== Segment start ==

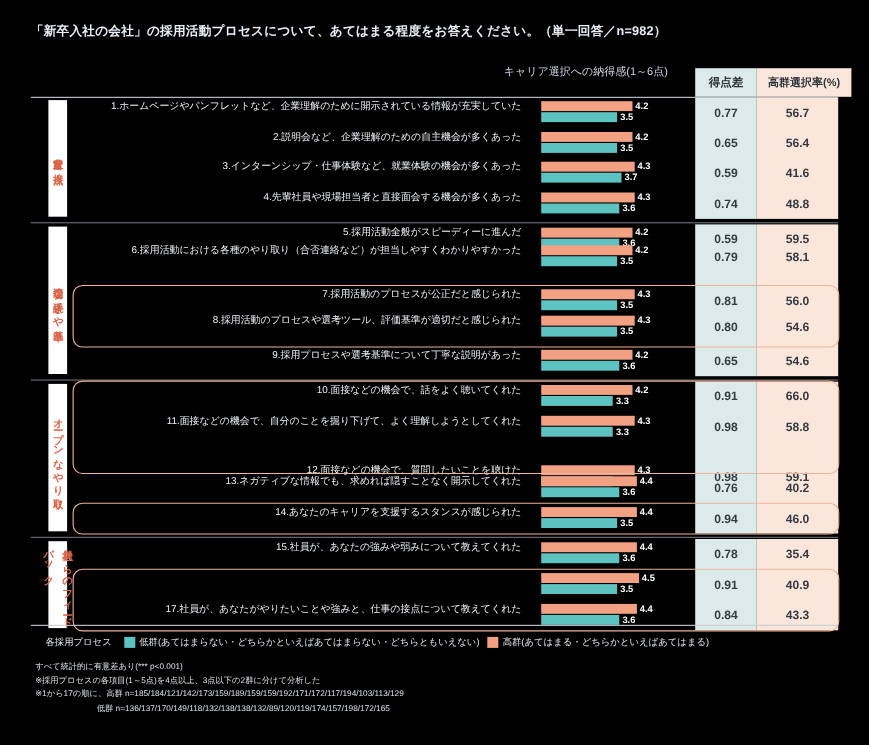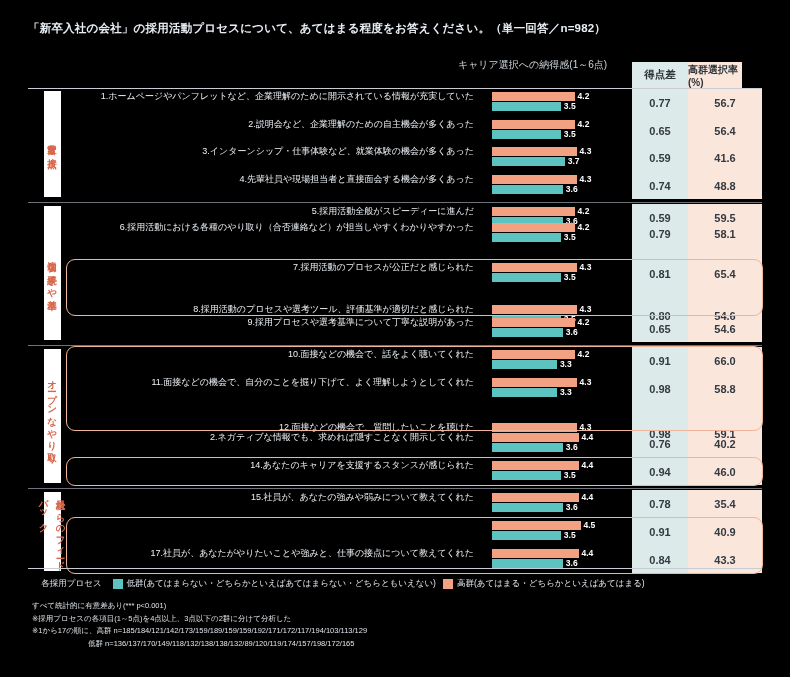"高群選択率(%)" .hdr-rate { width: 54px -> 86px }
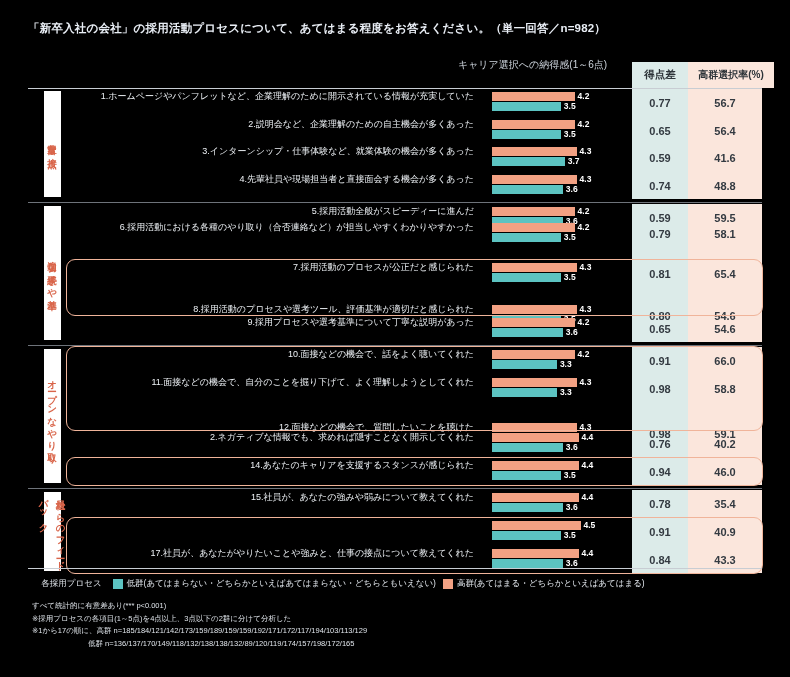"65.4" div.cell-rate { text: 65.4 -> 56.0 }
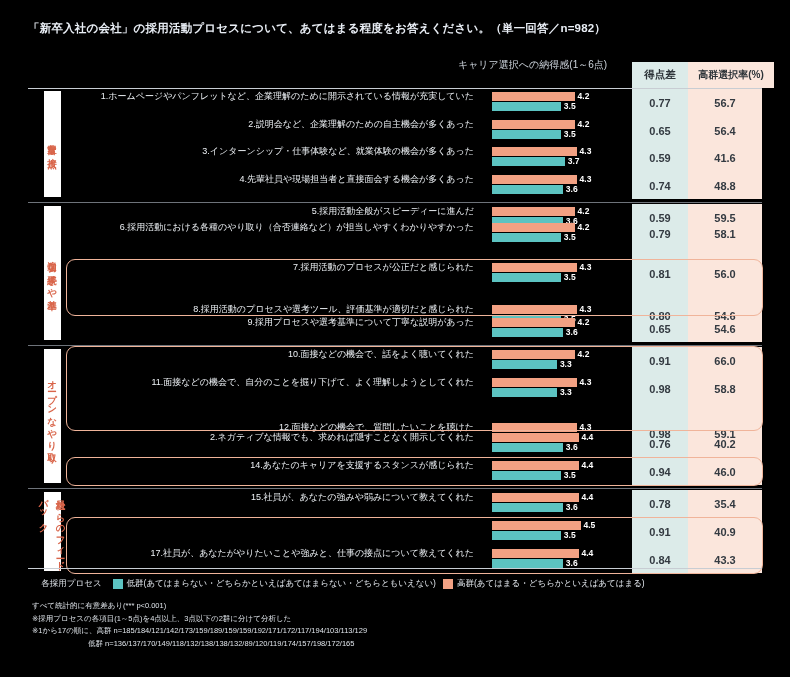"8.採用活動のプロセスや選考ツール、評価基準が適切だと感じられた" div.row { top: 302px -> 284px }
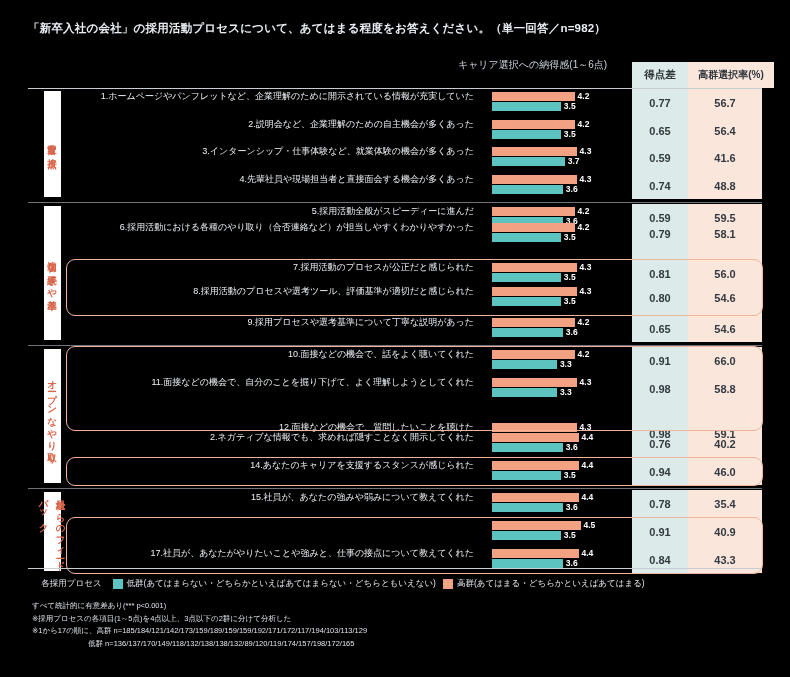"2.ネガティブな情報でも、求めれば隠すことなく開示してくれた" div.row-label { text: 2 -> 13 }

== Segment end ==
== Segment start ==

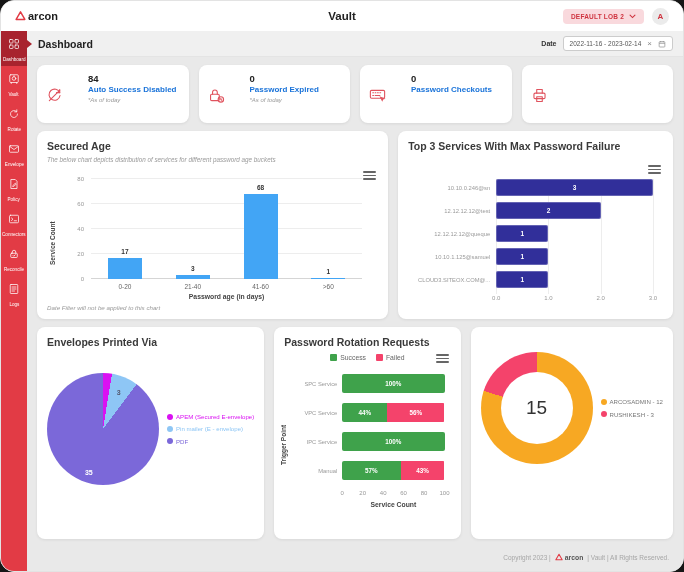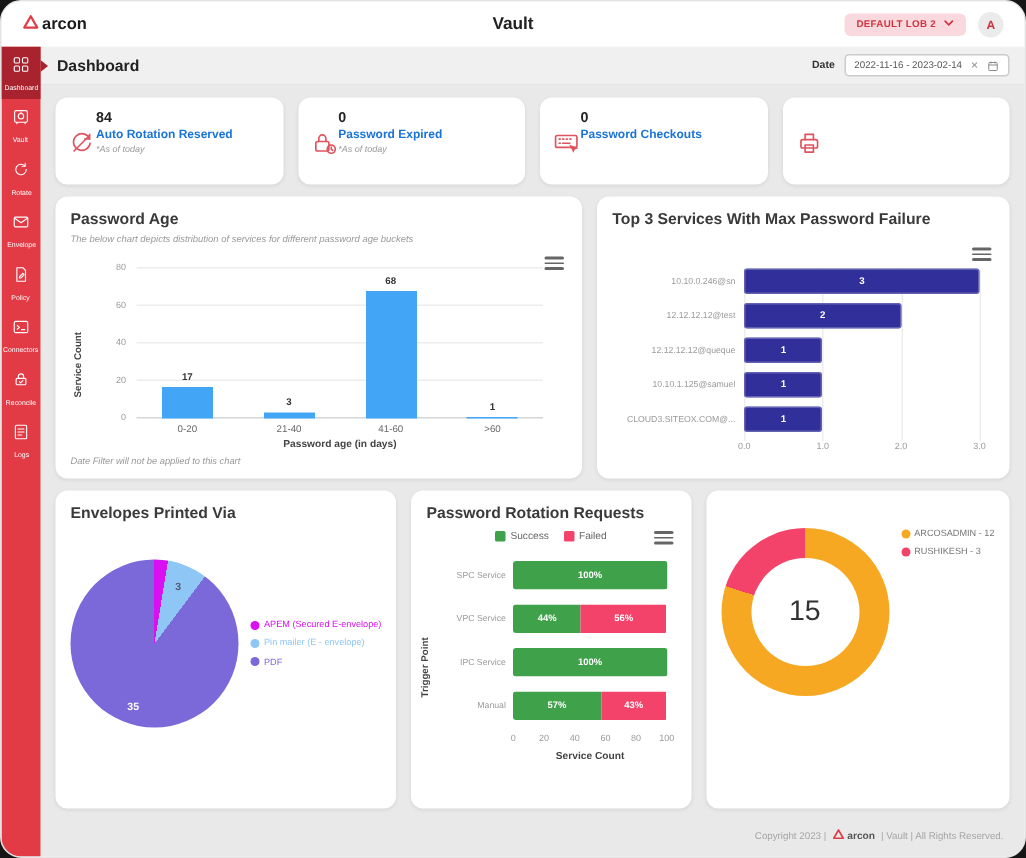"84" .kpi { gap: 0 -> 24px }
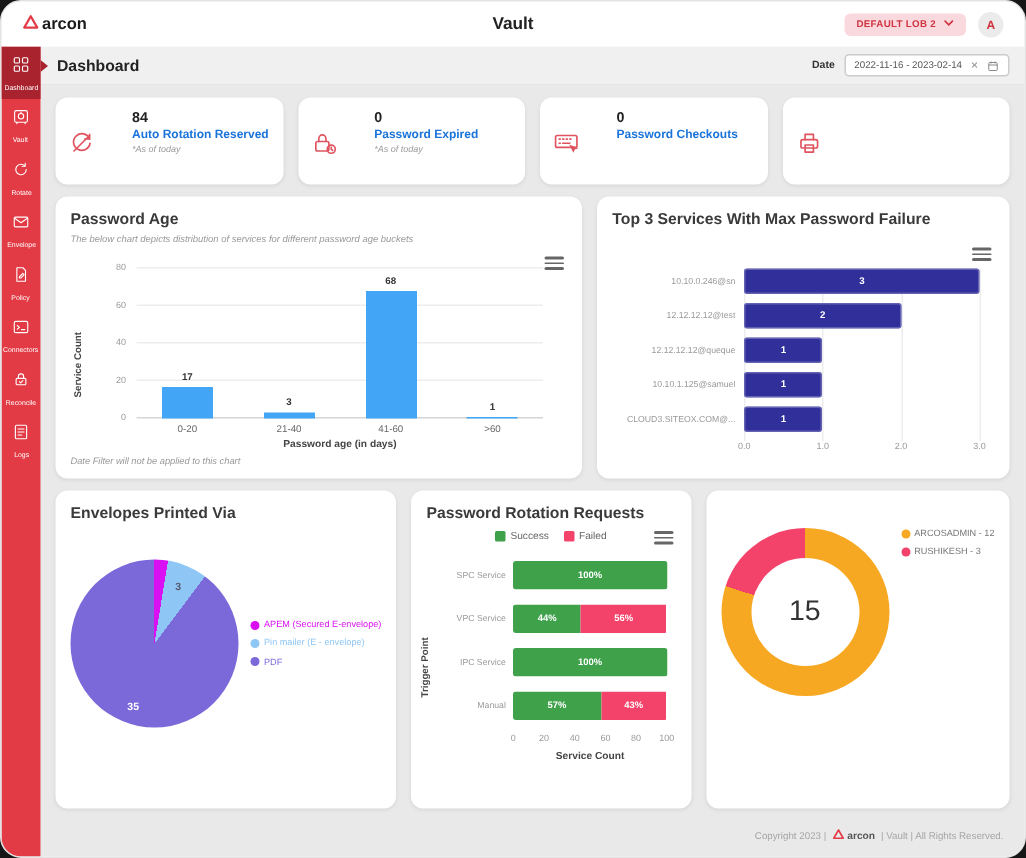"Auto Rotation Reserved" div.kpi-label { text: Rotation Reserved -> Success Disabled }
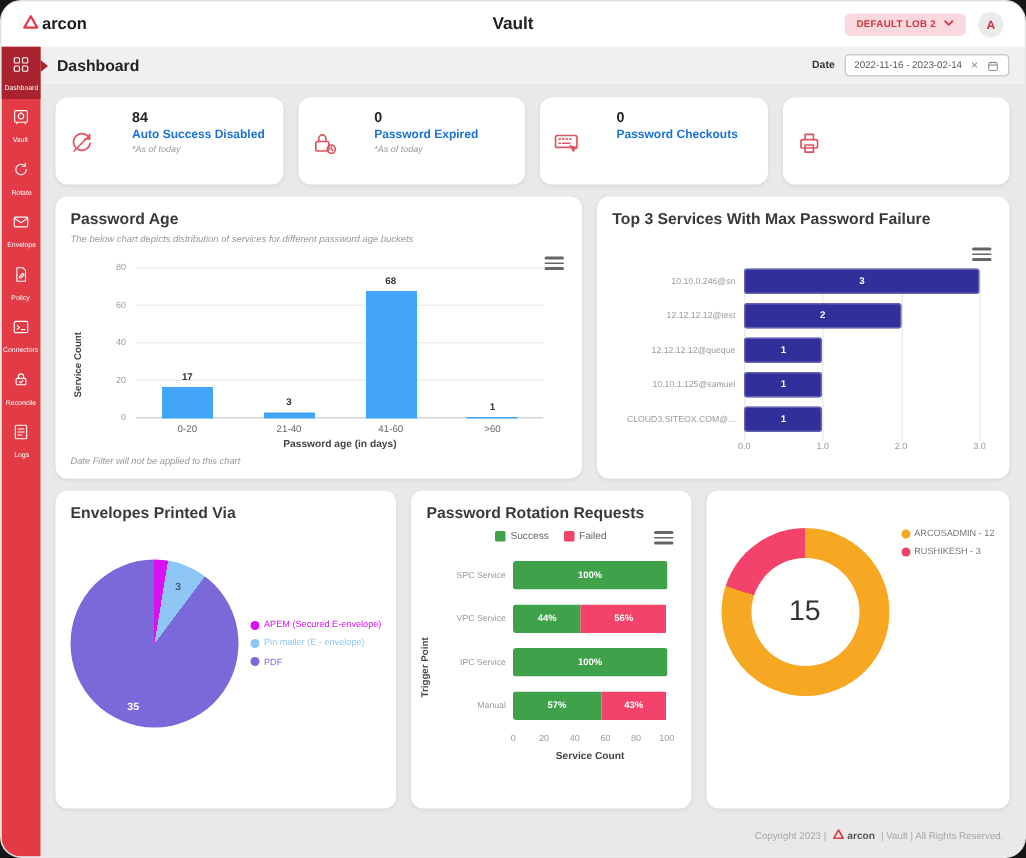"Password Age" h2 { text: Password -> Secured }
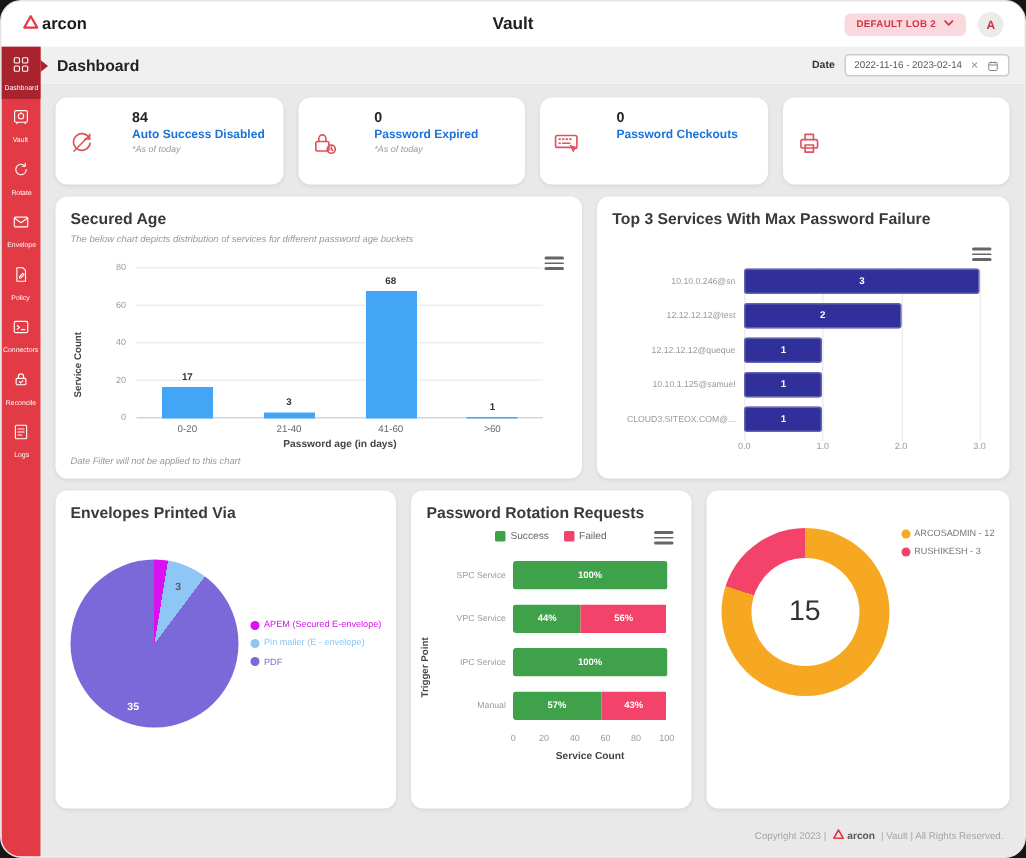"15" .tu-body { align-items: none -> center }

== Segment end ==

REQUIREMENT:
Reproduce the data above exactly, but only from the line containing "text: Password ->" through the line containing "align-items: none ->"; skip the pictures.

EXERCISE OUTPUT:
"Password Age" h2 { text: Password -> Secured }
"15" .tu-body { align-items: none -> center }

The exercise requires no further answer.